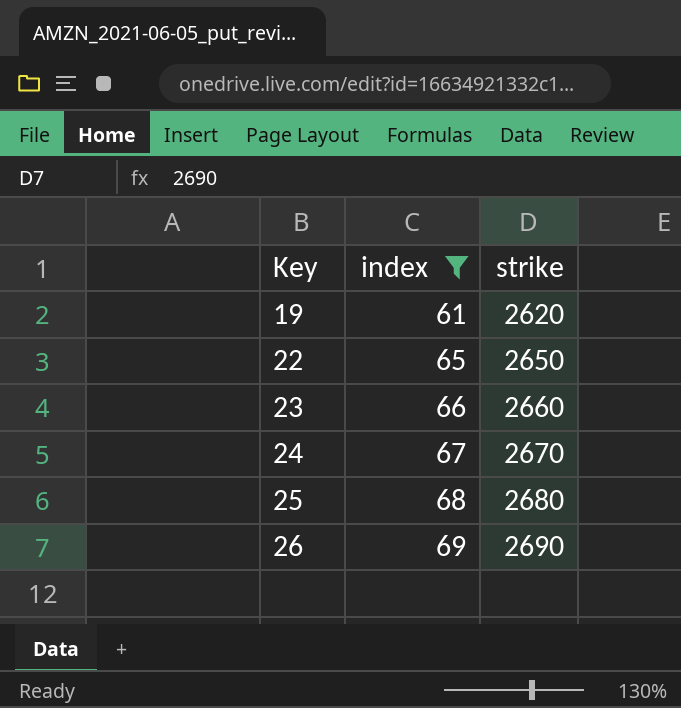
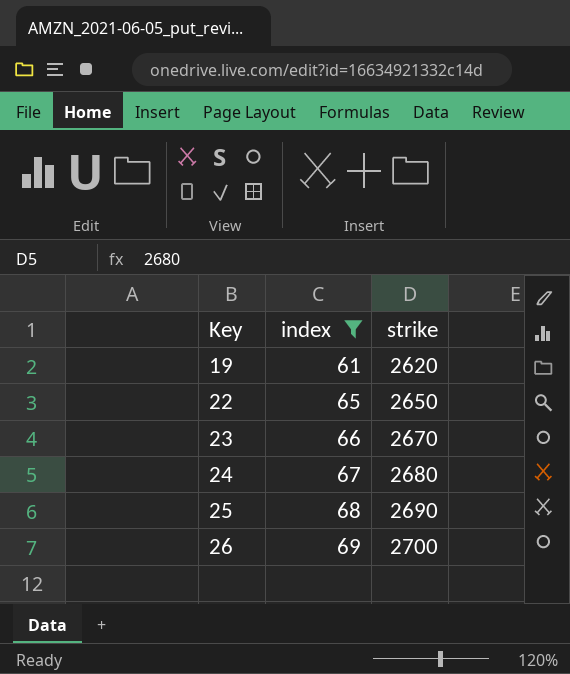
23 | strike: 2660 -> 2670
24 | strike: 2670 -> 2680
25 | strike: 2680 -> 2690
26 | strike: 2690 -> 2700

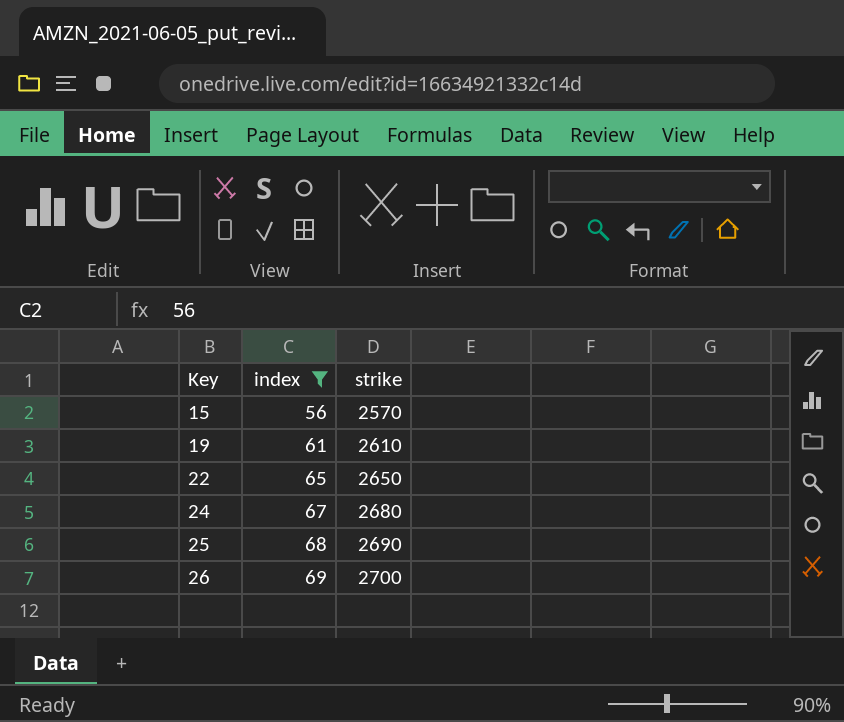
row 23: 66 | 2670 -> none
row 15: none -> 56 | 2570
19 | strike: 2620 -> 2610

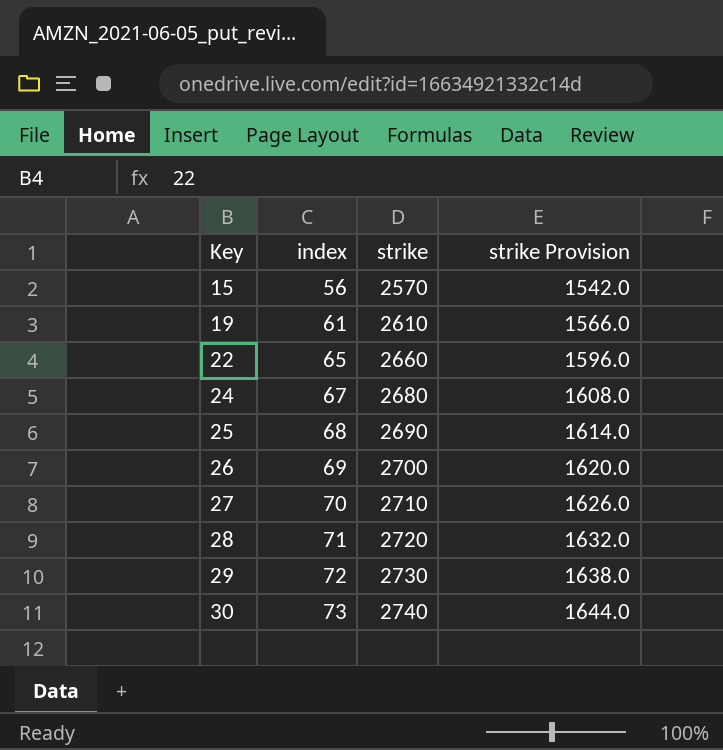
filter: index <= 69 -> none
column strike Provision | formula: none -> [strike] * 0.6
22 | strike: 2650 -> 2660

ASSIGNED TASK: Each line from the one containing "25 | strike: 2680 -> 2690" through the last line of the entries above is to be extracted exactly. Pictures are not part of the copy.

PROBLEM SOLUTION:
25 | strike: 2680 -> 2690
26 | strike: 2690 -> 2700

row 23: 66 | 2670 -> none
row 15: none -> 56 | 2570
19 | strike: 2620 -> 2610

filter: index <= 69 -> none
column strike Provision | formula: none -> [strike] * 0.6
22 | strike: 2650 -> 2660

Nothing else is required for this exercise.